=== The problem ===
Every line below is to be set down again exactly; any image stays out.

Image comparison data
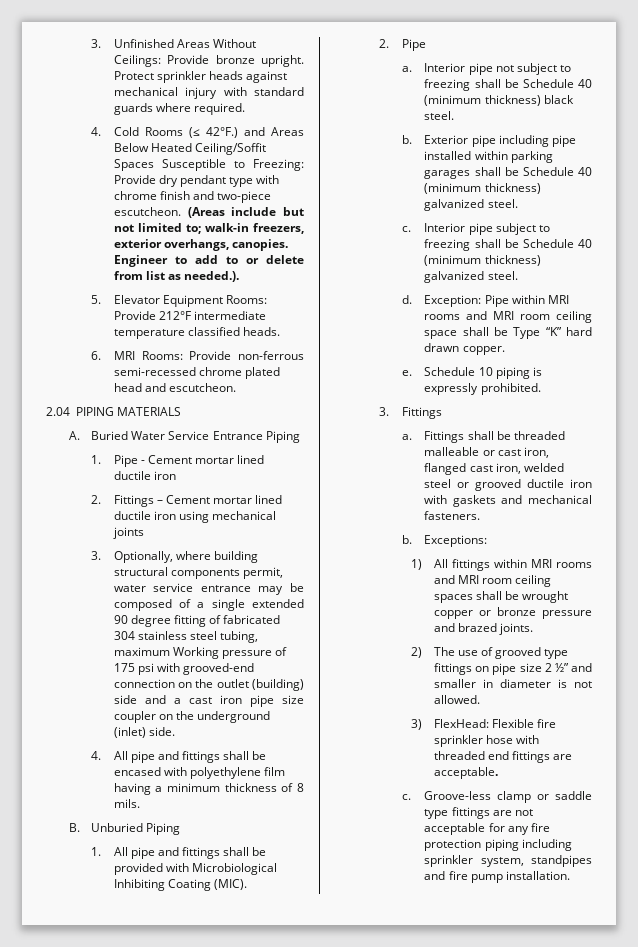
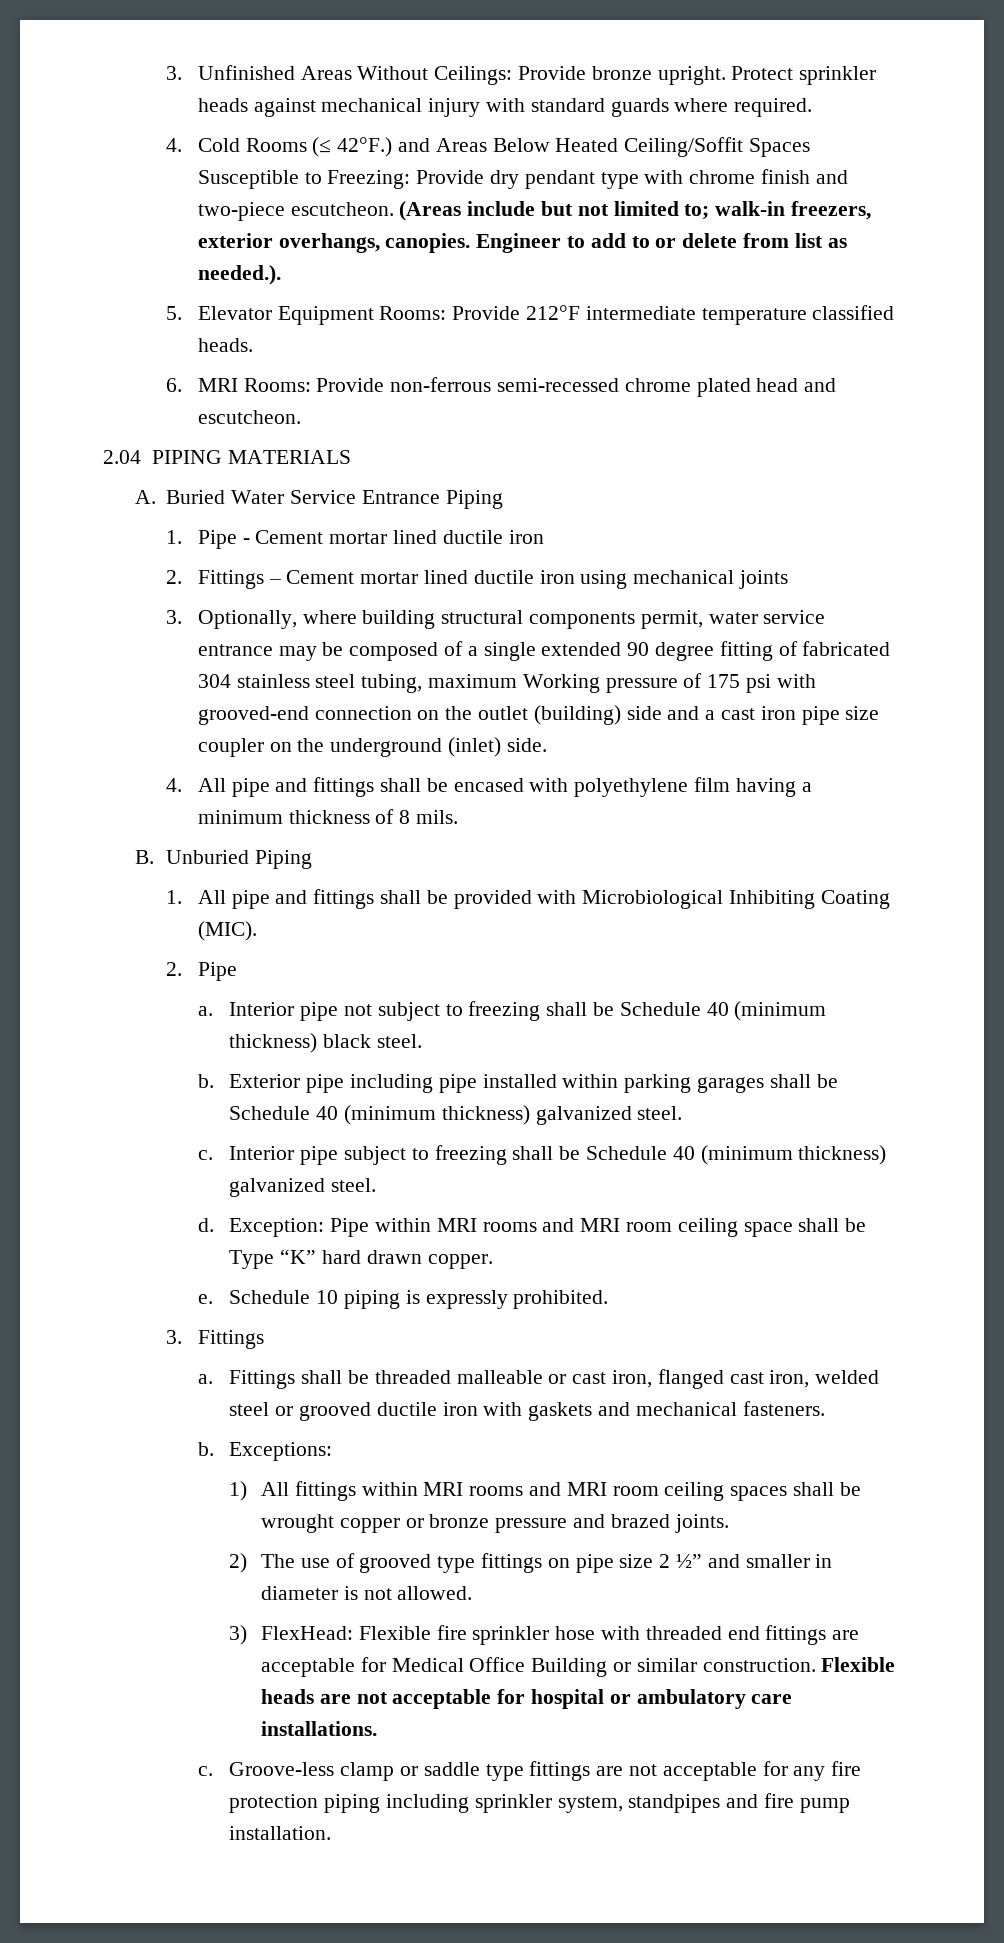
- 3) FlexHead: Flexible fire sprinkler hose with threaded end fittings are acceptable.
+ 3) FlexHead: Flexible fire sprinkler hose with threaded end fittings are acceptable for Medical Office Building or similar construction. Flexible heads are not acceptable for hospital or ambulatory care installations.

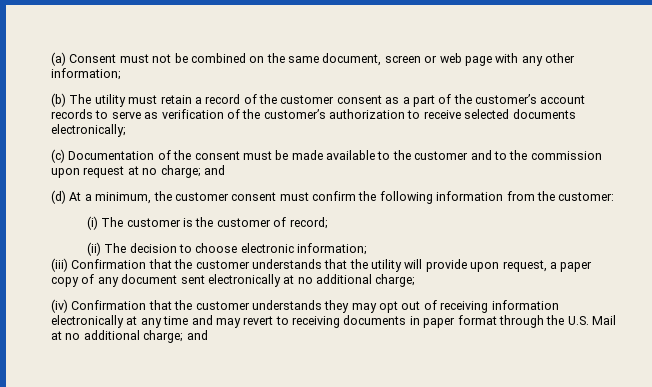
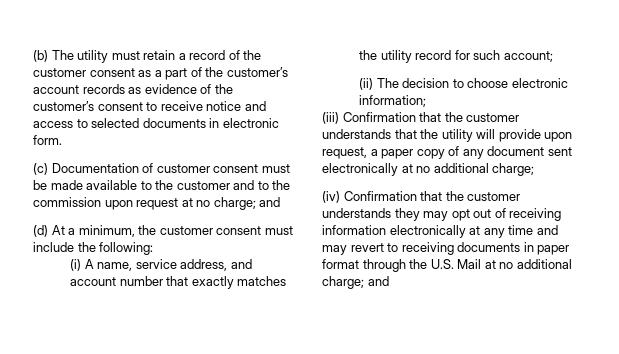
- (a) Consent must not be combined on the same document, screen or web page with any other information;
- (b) The utility must retain a record of the customer consent as a part of the customer’s account records to serve as verification of the customer’s authorization to receive selected documents electronically;
+ (b) The utility must retain a record of the customer consent as a part of the customer’s account records as evidence of the customer’s consent to receive notice and access to selected documents in electronic form.
- (c) Documentation of the consent must be made available to the customer and to the commission upon request at no charge; and
+ (c) Documentation of customer consent must be made available to the customer and to the commission upon request at no charge; and
- (d) At a minimum, the customer consent must confirm the following information from the customer:
- (i) The customer is the customer of record;
+ (d) At a minimum, the customer consent must include the following:
+ (i) A name, service address, and account number that exactly matches the utility record for such account;

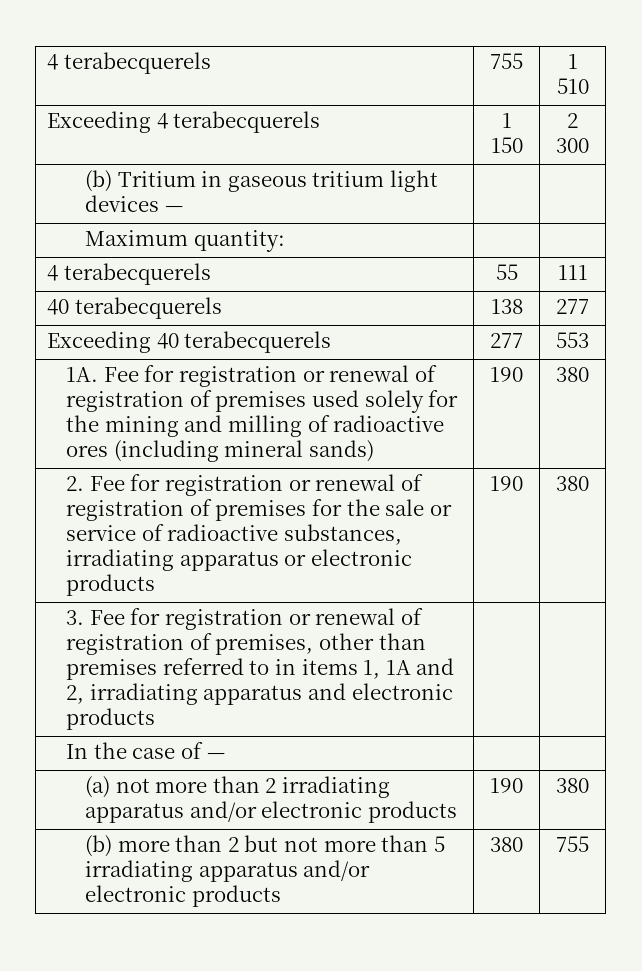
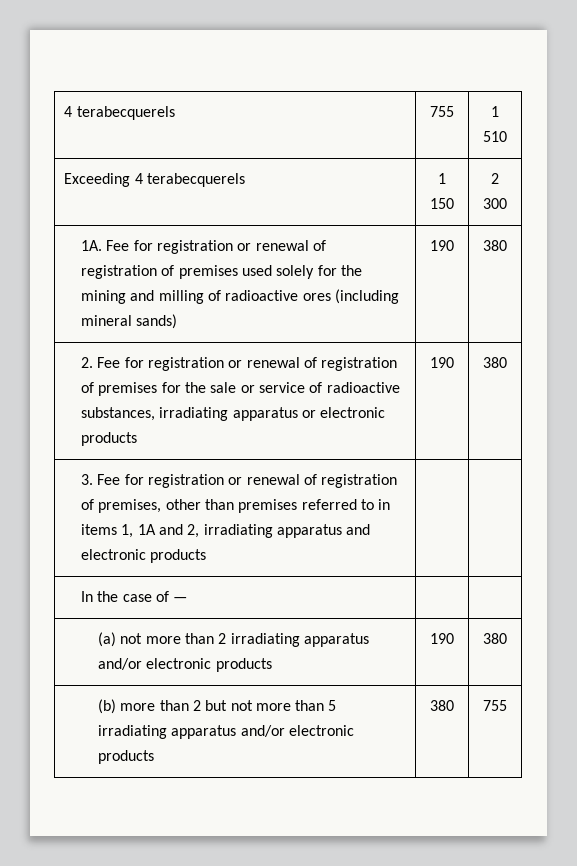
- (b) Tritium in gaseous tritium light devices — | |
- Maximum quantity: | |
- 4 terabecquerels | 55 | 111
- 40 terabecquerels | 138 | 277
- Exceeding 40 terabecquerels | 277 | 553

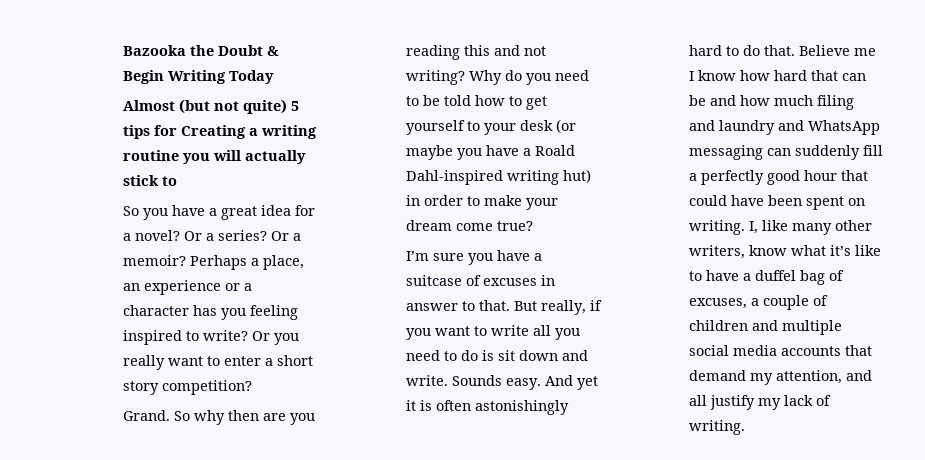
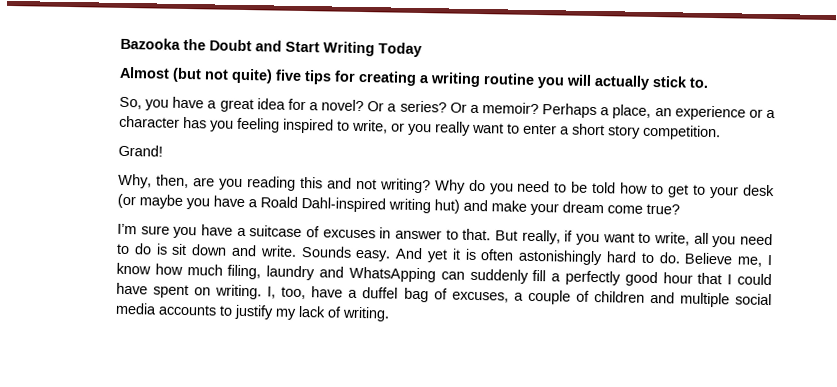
- Bazooka the Doubt & Begin Writing Today
+ Bazooka the Doubt and Start Writing Today
- Almost (but not quite) 5 tips for Creating a writing routine you will actually stick to
- So you have a great idea for a novel?
+ Almost (but not quite) five tips for creating a writing routine you will actually stick to.
+ So, you have a great idea for a novel?
- Perhaps a place, an experience or a character has you feeling inspired to write? Or you really want to enter a short story competition?
- Grand. So why then are you reading this and not writing?
+ Perhaps a place, an experience or a character has you feeling inspired to write, or you really want to enter a short story competition.
+ Grand!
+ Why, then, are you reading this and not writing?
- Why do you need to be told how to get yourself to your desk (or maybe you have a Roald Dahl-inspired writing hut) in order to make your dream come true?
+ Why do you need to be told how to get to your desk (or maybe you have a Roald Dahl-inspired writing hut) and make your dream come true?
- But really, if you want to write all you need to do is sit down and write.
+ But really, if you want to write, all you need to do is sit down and write.
- And yet it is often astonishingly hard to do that. Believe me I know how hard that can be and how much filing and laundry and WhatsApp messaging can suddenly fill a perfectly good hour that could have been spent on writing.
+ And yet it is often astonishingly hard to do. Believe me, I know how much filing, laundry and WhatsApping can suddenly fill a perfectly good hour that I could have spent on writing.
- I, like many other writers, know what it’s like to have a duffel bag of excuses, a couple of children and multiple social media accounts that demand my attention, and all justify my lack of writing.
+ I, too, have a duffel bag of excuses, a couple of children and multiple social media accounts to justify my lack of writing.

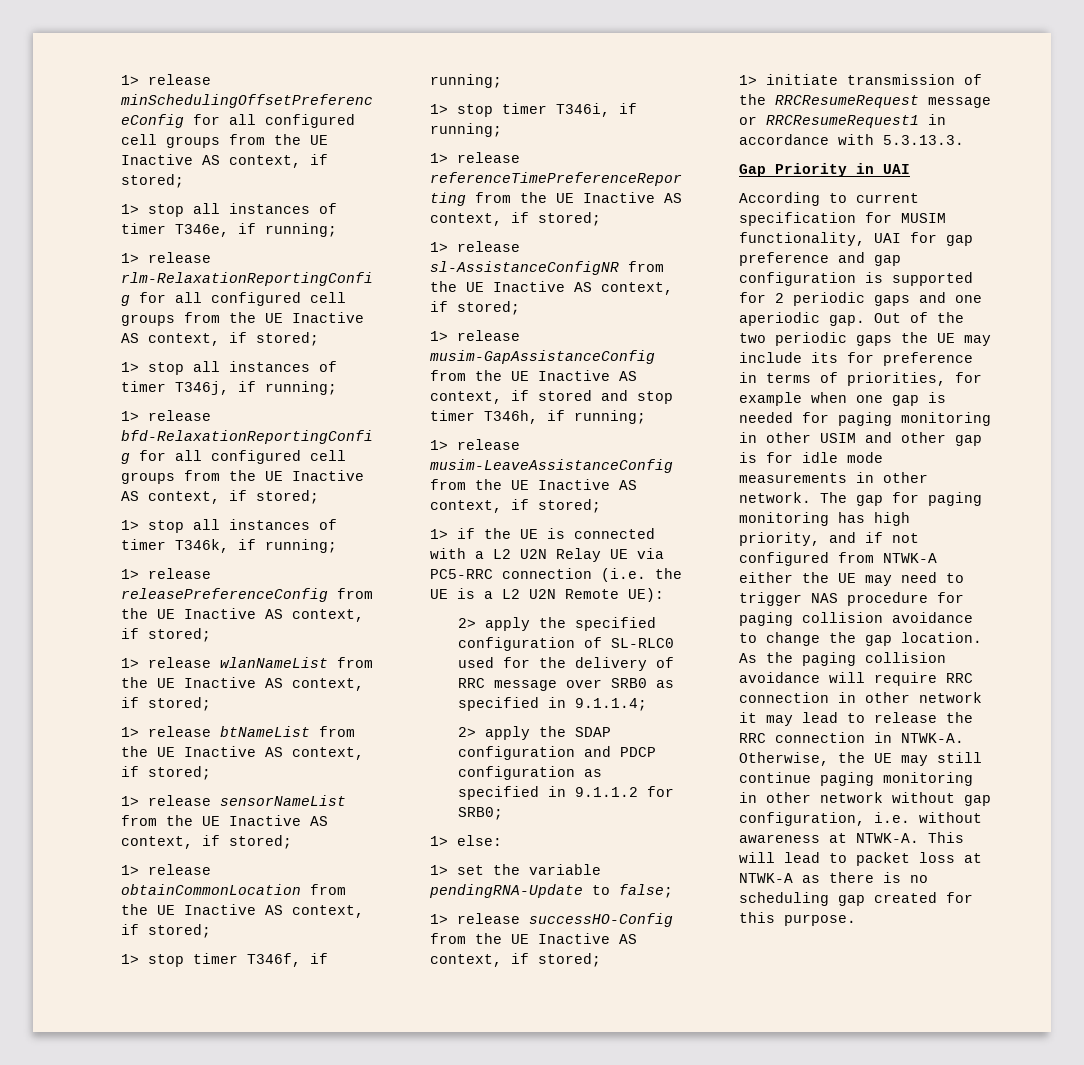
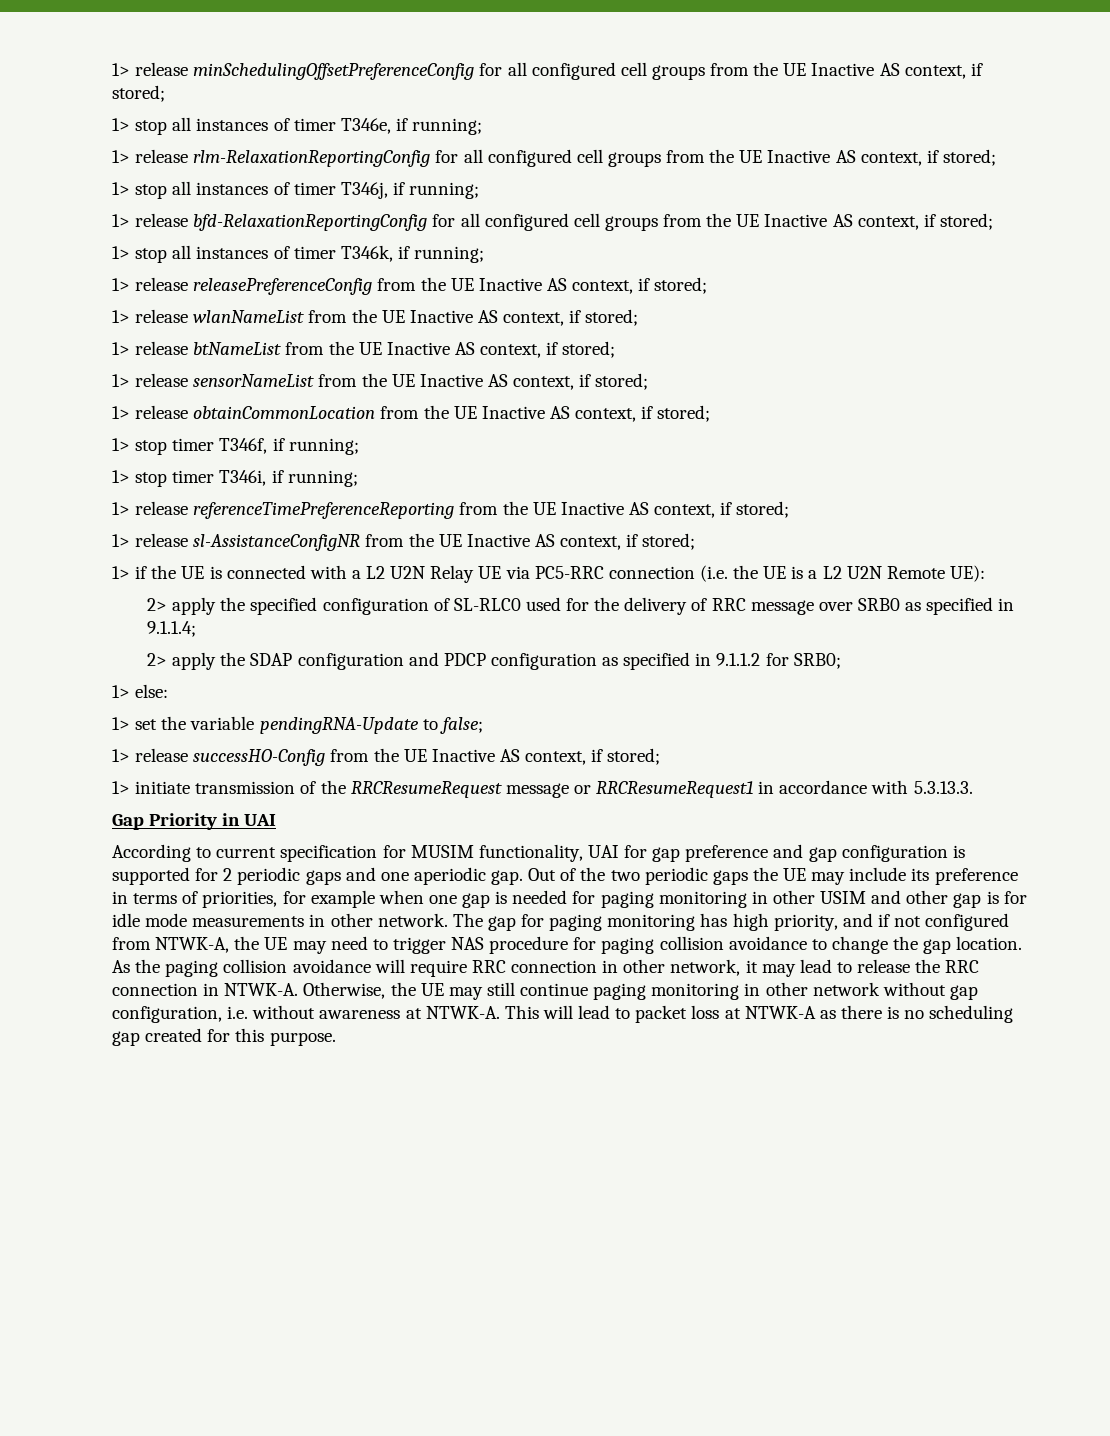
- 1> release musim-GapAssistanceConfig from the UE Inactive AS context, if stored and stop timer T346h, if running;
- 1> release musim-LeaveAssistanceConfig from the UE Inactive AS context, if stored;
- Out of the two periodic gaps the UE may include its for preference in terms of priorities, for example when one gap is needed for paging monitoring in other USIM and other gap is for idle mode measurements in other network.
+ Out of the two periodic gaps the UE may include its preference in terms of priorities, for example when one gap is needed for paging monitoring in other USIM and other gap is for idle mode measurements in other network.
- The gap for paging monitoring has high priority, and if not configured from NTWK-A either the UE may need to trigger NAS procedure for paging collision avoidance to change the gap location.
+ The gap for paging monitoring has high priority, and if not configured from NTWK-A, the UE may need to trigger NAS procedure for paging collision avoidance to change the gap location.
- As the paging collision avoidance will require RRC connection in other network it may lead to release the RRC connection in NTWK-A.
+ As the paging collision avoidance will require RRC connection in other network, it may lead to release the RRC connection in NTWK-A.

=== Written answer ===
- 3) FlexHead: Flexible fire sprinkler hose with threaded end fittings are acceptable.
+ 3) FlexHead: Flexible fire sprinkler hose with threaded end fittings are acceptable for Medical Office Building or similar construction. Flexible heads are not acceptable for hospital or ambulatory care installations.

- (a) Consent must not be combined on the same document, screen or web page with any other information;
- (b) The utility must retain a record of the customer consent as a part of the customer’s account records to serve as verification of the customer’s authorization to receive selected documents electronically;
+ (b) The utility must retain a record of the customer consent as a part of the customer’s account records as evidence of the customer’s consent to receive notice and access to selected documents in electronic form.
- (c) Documentation of the consent must be made available to the customer and to the commission upon request at no charge; and
+ (c) Documentation of customer consent must be made available to the customer and to the commission upon request at no charge; and
- (d) At a minimum, the customer consent must confirm the following information from the customer:
- (i) The customer is the customer of record;
+ (d) At a minimum, the customer consent must include the following:
+ (i) A name, service address, and account number that exactly matches the utility record for such account;

- (b) Tritium in gaseous tritium light devices — | |
- Maximum quantity: | |
- 4 terabecquerels | 55 | 111
- 40 terabecquerels | 138 | 277
- Exceeding 40 terabecquerels | 277 | 553

- Bazooka the Doubt & Begin Writing Today
+ Bazooka the Doubt and Start Writing Today
- Almost (but not quite) 5 tips for Creating a writing routine you will actually stick to
- So you have a great idea for a novel?
+ Almost (but not quite) five tips for creating a writing routine you will actually stick to.
+ So, you have a great idea for a novel?
- Perhaps a place, an experience or a character has you feeling inspired to write? Or you really want to enter a short story competition?
- Grand. So why then are you reading this and not writing?
+ Perhaps a place, an experience or a character has you feeling inspired to write, or you really want to enter a short story competition.
+ Grand!
+ Why, then, are you reading this and not writing?
- Why do you need to be told how to get yourself to your desk (or maybe you have a Roald Dahl-inspired writing hut) in order to make your dream come true?
+ Why do you need to be told how to get to your desk (or maybe you have a Roald Dahl-inspired writing hut) and make your dream come true?
- But really, if you want to write all you need to do is sit down and write.
+ But really, if you want to write, all you need to do is sit down and write.
- And yet it is often astonishingly hard to do that. Believe me I know how hard that can be and how much filing and laundry and WhatsApp messaging can suddenly fill a perfectly good hour that could have been spent on writing.
+ And yet it is often astonishingly hard to do. Believe me, I know how much filing, laundry and WhatsApping can suddenly fill a perfectly good hour that I could have spent on writing.
- I, like many other writers, know what it’s like to have a duffel bag of excuses, a couple of children and multiple social media accounts that demand my attention, and all justify my lack of writing.
+ I, too, have a duffel bag of excuses, a couple of children and multiple social media accounts to justify my lack of writing.

- 1> release musim-GapAssistanceConfig from the UE Inactive AS context, if stored and stop timer T346h, if running;
- 1> release musim-LeaveAssistanceConfig from the UE Inactive AS context, if stored;
- Out of the two periodic gaps the UE may include its for preference in terms of priorities, for example when one gap is needed for paging monitoring in other USIM and other gap is for idle mode measurements in other network.
+ Out of the two periodic gaps the UE may include its preference in terms of priorities, for example when one gap is needed for paging monitoring in other USIM and other gap is for idle mode measurements in other network.
- The gap for paging monitoring has high priority, and if not configured from NTWK-A either the UE may need to trigger NAS procedure for paging collision avoidance to change the gap location.
+ The gap for paging monitoring has high priority, and if not configured from NTWK-A, the UE may need to trigger NAS procedure for paging collision avoidance to change the gap location.
- As the paging collision avoidance will require RRC connection in other network it may lead to release the RRC connection in NTWK-A.
+ As the paging collision avoidance will require RRC connection in other network, it may lead to release the RRC connection in NTWK-A.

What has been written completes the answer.